Fue menos complicado permanecer las copias de seguridad porque el backend de mi lectura autohospedada consistía en una única almohadilla de datos SQLite. Solo me tomó unos minutos cuando necesitaba mover el servicio. Es tan obvio como mover un único documento de una carpeta a otra. Esto eliminó cualquier ansiedad de cerco que causan las herramientas patentadas.
La respaldo más importante de penetrar mi propio rastreador de tiempo era conocer que mis datos no se registraban en servidores o servicios sobre los que no tenía control. Yo era el definitivo propietario y sentía como si simplemente estuviera manteniendo mis registros. Esto hizo que pareciera menos un esquema desechable destinado solo a un fin de semana.
Información valiosa sin dificultad de las hojas de cálculo
Lo que los informes revelaron que la memoria nunca pudo
Cuando comencé a realizar un seguimiento de mi tiempo con TimeTagger, sabía que obtendría informes aperos, pero resultaron ser más esclarecedores de lo que esperaba. Podría agrupar los informes por etiquetas o por descripción. El uso de etiquetas me mostraría instantáneamente qué tipo de trabajo había dominado mi día.
Cuando exporté mis informes y los examiné más de cerca, me di cuenta de que encomendar nada más en mi memoria era una forma horrible de contar el tiempo. Había asumido que algunas tareas eran menores, pero los informes mostraban que habían consumido partes importantes de mi semana. Algunas tareas que pensé que consumían mucho tiempo escasamente se registraron en la aplicación.
Sin secuestro, lo que me sorprendió fue la facilidad de interpretación de los datos. No necesité realizar ninguna manipulación de datos para entenderlo. Las vistas integradas revelaron tendencias y solo exporté CSV para validar las conclusiones. No requirió trabajo analítico adicional para obtener información.
Cambié la multitarea por la “monotarea” y cambió mi cerebro
Hacer una cosa a la vez está subestimado.
Cuando el seguimiento del tiempo pasa a un segundo plano
En un momento, comencé a fijarme objetivos y esto transformó los datos de TimeTagger de un síntesis que solo veía al final del día a poco más. Durante el día, una simple meta que me propuse para el #trabajoprofundo comienza a regir mis decisiones. No me hizo simplemente emprender a perseguir números o esforzarme cuando me cansaba, pero era más consciente de cuando me estaba desviando: podía corregir el rumbo ayer de que fuera demasiado tarde.
El temporizador de enfoque incorporado de TimeTagger es su característica más subestimada.

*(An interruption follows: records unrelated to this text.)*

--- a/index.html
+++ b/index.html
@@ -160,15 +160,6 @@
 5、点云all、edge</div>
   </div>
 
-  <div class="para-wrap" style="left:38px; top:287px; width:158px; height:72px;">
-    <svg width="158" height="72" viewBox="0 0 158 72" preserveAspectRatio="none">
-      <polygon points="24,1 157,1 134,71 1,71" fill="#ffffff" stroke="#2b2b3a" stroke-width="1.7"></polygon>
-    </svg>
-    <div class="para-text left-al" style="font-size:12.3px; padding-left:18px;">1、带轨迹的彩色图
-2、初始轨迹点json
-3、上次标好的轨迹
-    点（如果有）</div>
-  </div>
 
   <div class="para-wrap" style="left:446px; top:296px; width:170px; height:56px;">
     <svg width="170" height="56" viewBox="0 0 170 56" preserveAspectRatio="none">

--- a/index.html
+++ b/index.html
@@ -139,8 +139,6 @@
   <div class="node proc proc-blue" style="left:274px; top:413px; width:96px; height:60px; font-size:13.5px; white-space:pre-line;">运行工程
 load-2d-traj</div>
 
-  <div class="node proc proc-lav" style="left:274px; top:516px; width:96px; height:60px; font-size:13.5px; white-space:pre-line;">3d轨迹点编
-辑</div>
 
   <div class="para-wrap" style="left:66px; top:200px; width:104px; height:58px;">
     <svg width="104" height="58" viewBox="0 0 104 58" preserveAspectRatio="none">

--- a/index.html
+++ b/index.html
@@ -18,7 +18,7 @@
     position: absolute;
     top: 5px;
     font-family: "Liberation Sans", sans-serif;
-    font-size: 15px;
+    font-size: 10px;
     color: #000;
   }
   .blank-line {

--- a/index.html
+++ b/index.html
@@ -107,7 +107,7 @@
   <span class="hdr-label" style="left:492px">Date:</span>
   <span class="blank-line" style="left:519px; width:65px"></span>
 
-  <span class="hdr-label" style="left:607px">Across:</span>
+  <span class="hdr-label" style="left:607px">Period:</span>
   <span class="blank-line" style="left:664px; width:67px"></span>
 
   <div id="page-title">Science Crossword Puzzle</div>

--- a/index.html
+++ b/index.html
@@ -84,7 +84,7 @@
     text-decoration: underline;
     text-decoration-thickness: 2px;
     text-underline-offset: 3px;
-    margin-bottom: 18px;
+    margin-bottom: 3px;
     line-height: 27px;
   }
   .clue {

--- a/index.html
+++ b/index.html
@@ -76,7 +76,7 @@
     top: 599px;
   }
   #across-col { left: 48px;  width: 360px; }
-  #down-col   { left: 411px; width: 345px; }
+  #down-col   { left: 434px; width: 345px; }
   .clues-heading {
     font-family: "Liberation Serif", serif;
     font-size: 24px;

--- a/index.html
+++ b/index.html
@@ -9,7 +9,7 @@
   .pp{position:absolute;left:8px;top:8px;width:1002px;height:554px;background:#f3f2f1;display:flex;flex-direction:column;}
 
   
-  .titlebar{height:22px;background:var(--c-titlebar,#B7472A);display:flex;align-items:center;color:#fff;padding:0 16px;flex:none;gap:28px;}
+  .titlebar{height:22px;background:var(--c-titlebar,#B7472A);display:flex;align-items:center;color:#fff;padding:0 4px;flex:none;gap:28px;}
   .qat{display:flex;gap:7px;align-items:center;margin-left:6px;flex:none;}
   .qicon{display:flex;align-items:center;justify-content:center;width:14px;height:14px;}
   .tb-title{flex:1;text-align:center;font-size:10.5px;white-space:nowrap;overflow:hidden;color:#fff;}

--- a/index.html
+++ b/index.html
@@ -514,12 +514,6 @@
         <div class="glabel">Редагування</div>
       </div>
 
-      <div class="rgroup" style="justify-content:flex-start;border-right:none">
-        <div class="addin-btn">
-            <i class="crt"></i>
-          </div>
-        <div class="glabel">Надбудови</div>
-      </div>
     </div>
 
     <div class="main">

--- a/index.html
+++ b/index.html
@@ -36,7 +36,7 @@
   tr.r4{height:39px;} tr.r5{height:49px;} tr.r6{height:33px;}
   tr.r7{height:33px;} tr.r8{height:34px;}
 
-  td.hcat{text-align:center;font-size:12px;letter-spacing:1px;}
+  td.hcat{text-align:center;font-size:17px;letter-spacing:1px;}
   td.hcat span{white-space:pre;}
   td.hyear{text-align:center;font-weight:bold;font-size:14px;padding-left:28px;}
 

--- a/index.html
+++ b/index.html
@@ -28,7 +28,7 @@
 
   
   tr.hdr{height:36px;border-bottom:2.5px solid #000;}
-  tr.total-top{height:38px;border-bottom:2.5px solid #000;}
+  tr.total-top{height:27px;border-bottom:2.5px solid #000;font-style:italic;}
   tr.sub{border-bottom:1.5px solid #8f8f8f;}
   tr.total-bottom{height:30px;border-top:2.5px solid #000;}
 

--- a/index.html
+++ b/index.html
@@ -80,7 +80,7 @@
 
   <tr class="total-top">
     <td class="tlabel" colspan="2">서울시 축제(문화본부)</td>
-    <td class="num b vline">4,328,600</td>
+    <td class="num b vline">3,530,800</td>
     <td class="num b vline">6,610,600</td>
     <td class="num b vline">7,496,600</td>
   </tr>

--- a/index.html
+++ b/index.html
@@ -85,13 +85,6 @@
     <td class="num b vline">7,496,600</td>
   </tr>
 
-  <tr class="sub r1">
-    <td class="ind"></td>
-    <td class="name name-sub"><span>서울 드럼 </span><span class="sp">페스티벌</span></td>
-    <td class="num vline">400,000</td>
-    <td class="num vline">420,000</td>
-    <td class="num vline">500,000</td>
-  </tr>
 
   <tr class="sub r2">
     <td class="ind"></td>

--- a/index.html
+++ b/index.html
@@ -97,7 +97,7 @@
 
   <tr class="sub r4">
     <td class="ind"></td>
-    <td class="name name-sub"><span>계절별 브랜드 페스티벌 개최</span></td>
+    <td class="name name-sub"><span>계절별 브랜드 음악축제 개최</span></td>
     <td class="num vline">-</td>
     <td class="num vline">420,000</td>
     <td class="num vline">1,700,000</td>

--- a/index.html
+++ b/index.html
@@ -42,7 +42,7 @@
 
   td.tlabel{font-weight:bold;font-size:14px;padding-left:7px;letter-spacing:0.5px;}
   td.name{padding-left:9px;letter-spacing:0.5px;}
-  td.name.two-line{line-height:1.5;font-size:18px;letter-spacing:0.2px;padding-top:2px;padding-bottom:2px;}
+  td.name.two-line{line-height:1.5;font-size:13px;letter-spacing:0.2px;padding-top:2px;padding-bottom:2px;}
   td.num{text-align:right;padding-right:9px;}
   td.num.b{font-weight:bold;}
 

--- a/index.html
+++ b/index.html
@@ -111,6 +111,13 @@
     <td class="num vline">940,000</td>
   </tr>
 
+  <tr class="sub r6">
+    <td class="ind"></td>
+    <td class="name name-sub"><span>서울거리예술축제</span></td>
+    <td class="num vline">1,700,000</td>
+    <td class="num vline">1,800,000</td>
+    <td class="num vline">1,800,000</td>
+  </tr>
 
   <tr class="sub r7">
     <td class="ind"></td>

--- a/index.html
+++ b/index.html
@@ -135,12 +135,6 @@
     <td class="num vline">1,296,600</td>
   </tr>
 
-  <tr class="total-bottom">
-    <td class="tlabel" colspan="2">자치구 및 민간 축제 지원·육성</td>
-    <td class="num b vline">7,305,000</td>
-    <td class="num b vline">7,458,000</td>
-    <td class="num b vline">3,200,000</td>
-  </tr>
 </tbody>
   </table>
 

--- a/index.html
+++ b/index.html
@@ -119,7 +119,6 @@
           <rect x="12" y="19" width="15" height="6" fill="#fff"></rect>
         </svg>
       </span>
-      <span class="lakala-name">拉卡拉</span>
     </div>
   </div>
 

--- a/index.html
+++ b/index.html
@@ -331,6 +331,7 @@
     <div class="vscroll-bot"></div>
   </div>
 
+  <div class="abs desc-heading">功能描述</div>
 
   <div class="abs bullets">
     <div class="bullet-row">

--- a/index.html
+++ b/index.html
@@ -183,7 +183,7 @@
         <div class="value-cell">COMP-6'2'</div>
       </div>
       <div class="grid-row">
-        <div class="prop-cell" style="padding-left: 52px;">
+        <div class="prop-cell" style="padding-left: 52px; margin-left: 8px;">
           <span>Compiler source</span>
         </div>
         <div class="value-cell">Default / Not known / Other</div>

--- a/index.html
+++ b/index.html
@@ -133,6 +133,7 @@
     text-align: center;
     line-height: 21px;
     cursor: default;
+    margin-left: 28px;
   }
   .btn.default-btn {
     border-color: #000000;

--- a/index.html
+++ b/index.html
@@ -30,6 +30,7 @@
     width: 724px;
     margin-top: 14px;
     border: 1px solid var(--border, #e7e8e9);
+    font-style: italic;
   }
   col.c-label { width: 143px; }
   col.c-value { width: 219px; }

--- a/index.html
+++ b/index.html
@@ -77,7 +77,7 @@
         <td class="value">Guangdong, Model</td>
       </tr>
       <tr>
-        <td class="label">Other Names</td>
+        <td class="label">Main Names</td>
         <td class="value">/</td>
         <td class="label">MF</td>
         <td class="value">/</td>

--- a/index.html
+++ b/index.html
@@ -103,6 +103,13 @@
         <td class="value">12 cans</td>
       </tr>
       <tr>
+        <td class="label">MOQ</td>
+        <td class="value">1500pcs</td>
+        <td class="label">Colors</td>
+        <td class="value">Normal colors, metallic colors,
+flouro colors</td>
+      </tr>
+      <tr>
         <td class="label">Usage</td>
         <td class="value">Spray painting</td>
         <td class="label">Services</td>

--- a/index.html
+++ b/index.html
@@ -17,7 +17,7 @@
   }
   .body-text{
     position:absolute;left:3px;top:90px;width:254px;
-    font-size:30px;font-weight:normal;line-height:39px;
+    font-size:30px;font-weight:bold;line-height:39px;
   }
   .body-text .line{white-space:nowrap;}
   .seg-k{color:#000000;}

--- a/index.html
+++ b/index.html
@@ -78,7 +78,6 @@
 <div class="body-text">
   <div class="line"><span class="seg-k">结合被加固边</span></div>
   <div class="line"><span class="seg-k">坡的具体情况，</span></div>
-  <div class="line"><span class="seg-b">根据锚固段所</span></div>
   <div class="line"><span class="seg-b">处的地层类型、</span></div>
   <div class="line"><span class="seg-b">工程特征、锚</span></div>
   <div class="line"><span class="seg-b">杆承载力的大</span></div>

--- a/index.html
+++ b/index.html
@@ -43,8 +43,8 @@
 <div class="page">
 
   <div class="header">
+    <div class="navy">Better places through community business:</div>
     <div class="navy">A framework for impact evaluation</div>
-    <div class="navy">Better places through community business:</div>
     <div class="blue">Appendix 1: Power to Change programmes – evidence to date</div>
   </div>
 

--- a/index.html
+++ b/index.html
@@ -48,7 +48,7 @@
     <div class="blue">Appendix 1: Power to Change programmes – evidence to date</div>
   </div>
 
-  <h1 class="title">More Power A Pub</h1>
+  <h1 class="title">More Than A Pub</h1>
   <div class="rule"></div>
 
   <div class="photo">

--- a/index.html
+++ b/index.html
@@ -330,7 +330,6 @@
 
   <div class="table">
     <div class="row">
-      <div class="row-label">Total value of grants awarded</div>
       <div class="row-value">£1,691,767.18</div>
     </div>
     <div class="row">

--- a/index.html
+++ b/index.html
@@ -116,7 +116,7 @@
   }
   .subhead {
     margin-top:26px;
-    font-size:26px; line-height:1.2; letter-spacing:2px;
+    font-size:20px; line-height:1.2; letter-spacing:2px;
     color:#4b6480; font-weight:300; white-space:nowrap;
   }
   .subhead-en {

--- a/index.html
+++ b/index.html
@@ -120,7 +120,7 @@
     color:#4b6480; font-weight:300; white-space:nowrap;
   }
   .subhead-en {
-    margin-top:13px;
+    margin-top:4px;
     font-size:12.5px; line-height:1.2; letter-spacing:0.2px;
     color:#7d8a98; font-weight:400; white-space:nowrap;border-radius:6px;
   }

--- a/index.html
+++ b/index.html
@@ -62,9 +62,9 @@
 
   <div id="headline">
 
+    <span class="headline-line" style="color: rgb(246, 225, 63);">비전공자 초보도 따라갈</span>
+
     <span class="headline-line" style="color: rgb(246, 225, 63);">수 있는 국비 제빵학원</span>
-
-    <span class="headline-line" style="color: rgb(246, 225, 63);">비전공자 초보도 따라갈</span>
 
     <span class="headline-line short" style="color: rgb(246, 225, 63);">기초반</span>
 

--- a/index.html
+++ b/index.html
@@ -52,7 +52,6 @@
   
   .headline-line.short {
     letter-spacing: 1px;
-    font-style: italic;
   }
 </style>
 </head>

Permite que las sesiones de concentración se conviertan en una parte natural del día. Pero para ser una aplicación de productividad en la que puedo encomendar, su decano punto de saldo fue su confiabilidad. Podría salir o perder la conectividad y la aplicación y mis registros seguirían intactos. Muchos expertos dirían que las herramientas de productividad deben construirse en torno a un sistema sólido, y TimeTagger es la almohadilla perfecta para construir uno.